Scientific and Reliable Coloring and Cleansing Book.
...For family use. Containing 240 reliable instructions for coloring and cleansing silks, woolens, cottons, and feathers of all descriptions and colors. And bleaching lace or plain curtains.
Printed wraps, 12mo, 200pp. Very Good with light soil; fragile wraps chipping at the edges, including 1/2" loss to the spine heel and 1" gap along the front joint; shallow loss to the lower corner of the cover and first page. "Union and Advertiser" label mounted above the introduction on page 3; ads for local Rochester businesses with attractive typographic designs are printed on color paper leaves and inserted at pages 8 (4p), 24 (2p), 40 (2p), 72 (2p), 112 (2p) and 168 (4p). Scarce: 9 in OCLC. Not in Lawrie. Cover advertises the Rochester Post-Express; rear advertises "O. J. & J. A. Bryan... Druggists and Dealers in Patent Medicines, Toilet Articles, Trusses, Crutches," who promise to "give particular attention to the compounding of any Recipe in this Book."

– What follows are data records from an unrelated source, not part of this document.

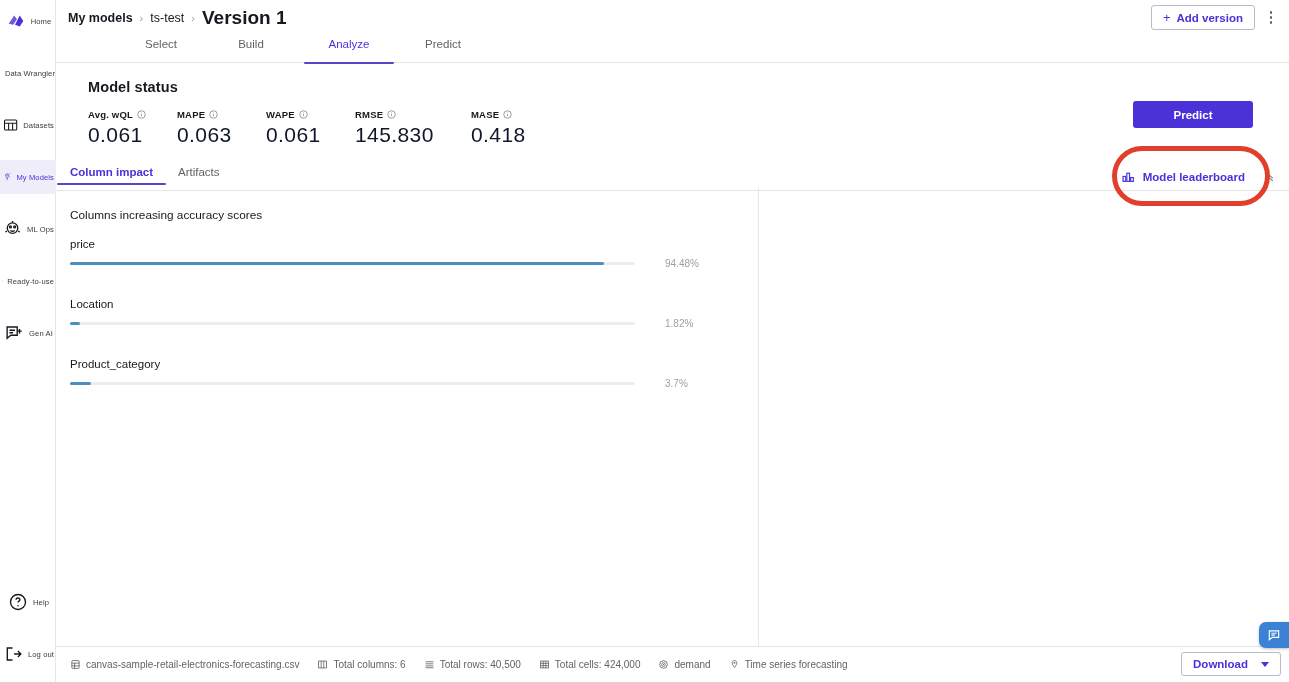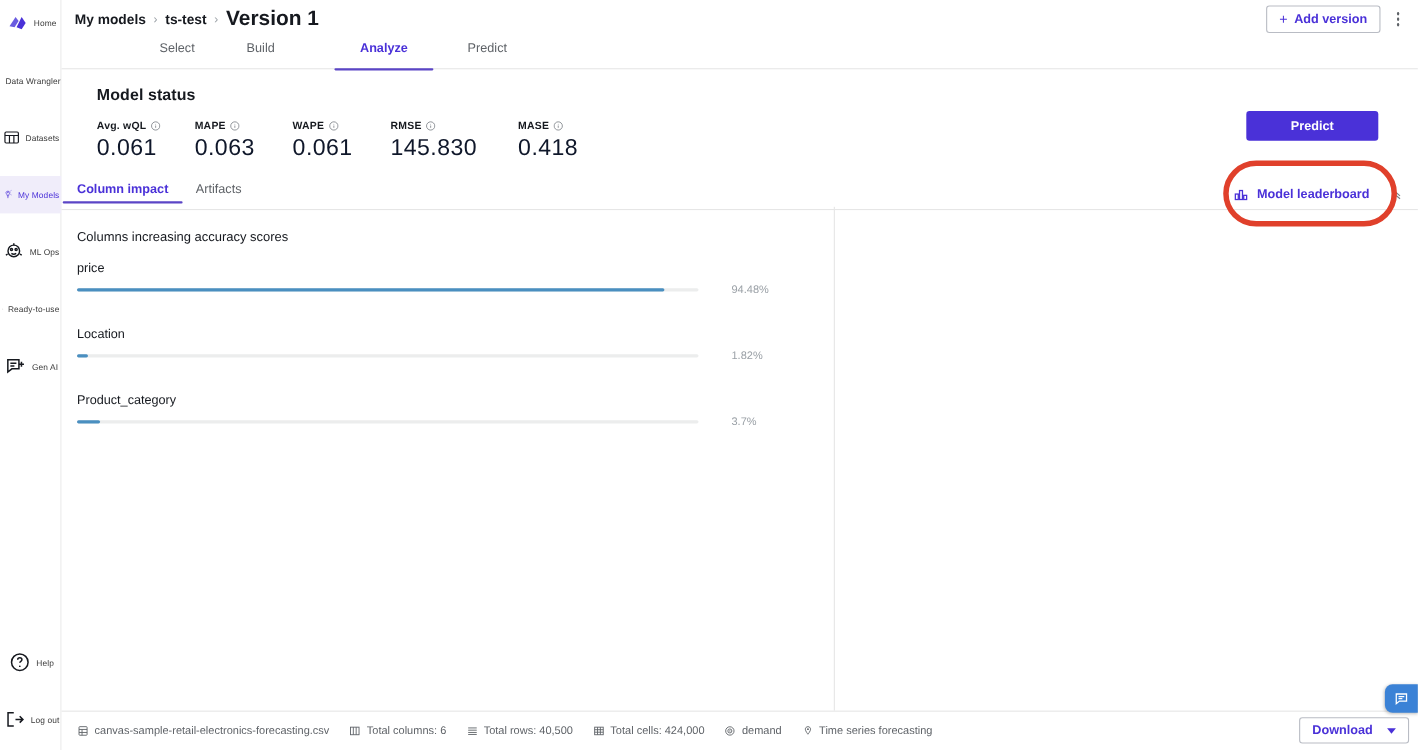"ts-test" .crumb.mid { font-weight: 700 -> 400 }
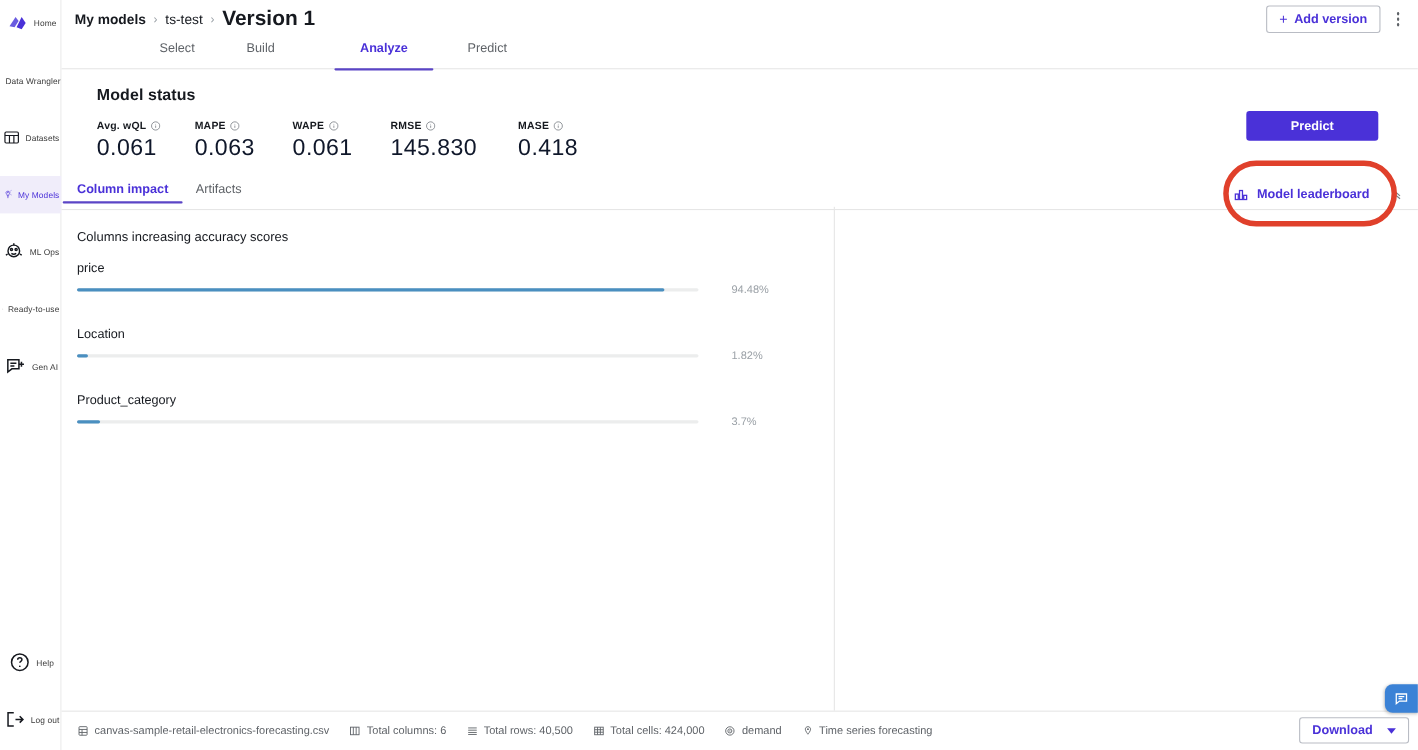"Build" div.step { left: 181px -> 195px }
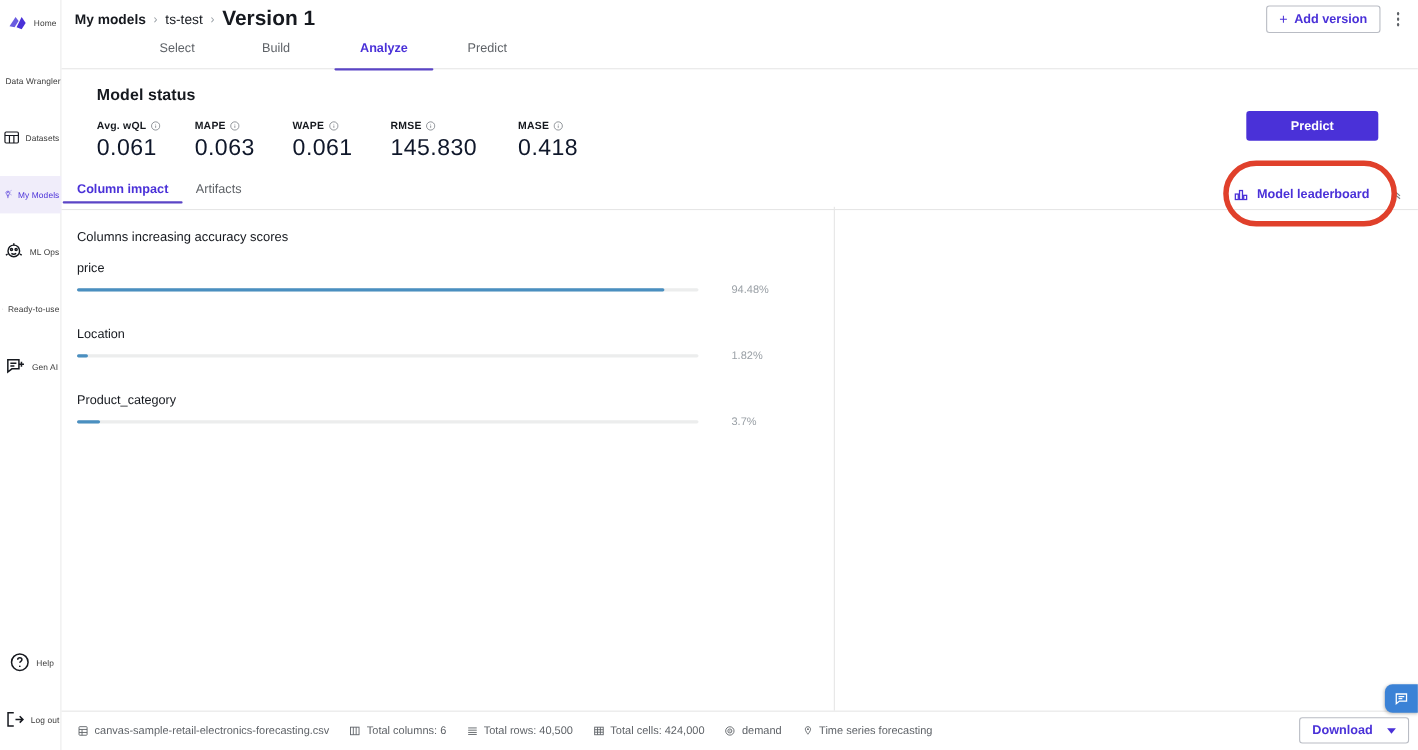"Analyze" .step.active { font-weight: 700 -> 400 }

Marketed to the enterprising woman with some desire for flair and aesthetic polish in their garments and home goods, with many ads for domestic products and advice for novice mistakes, like misidentifying fibers. The introduction emphasizes home dyeing as a means to cost-cutting, claiming, "in the universal practice of economy one cannot afford to such leakages from their purse as this... The books heretofore written on the subject have been too voluminous, vague and unreliable for general use. Practical dyers could profit from the only valuable hints and suggestions they contained, but the inexperienced public failed to find the plain formulas and full explanation which they needed for their guidance... We trust that the book will be found a necessity in many households, especially in country towns" (3-4). Published in a metropolitan area shortly before the rise of mail-order and ready-to-wear goods shifted the economic equation of home-based textile and garment production as a situational necessity.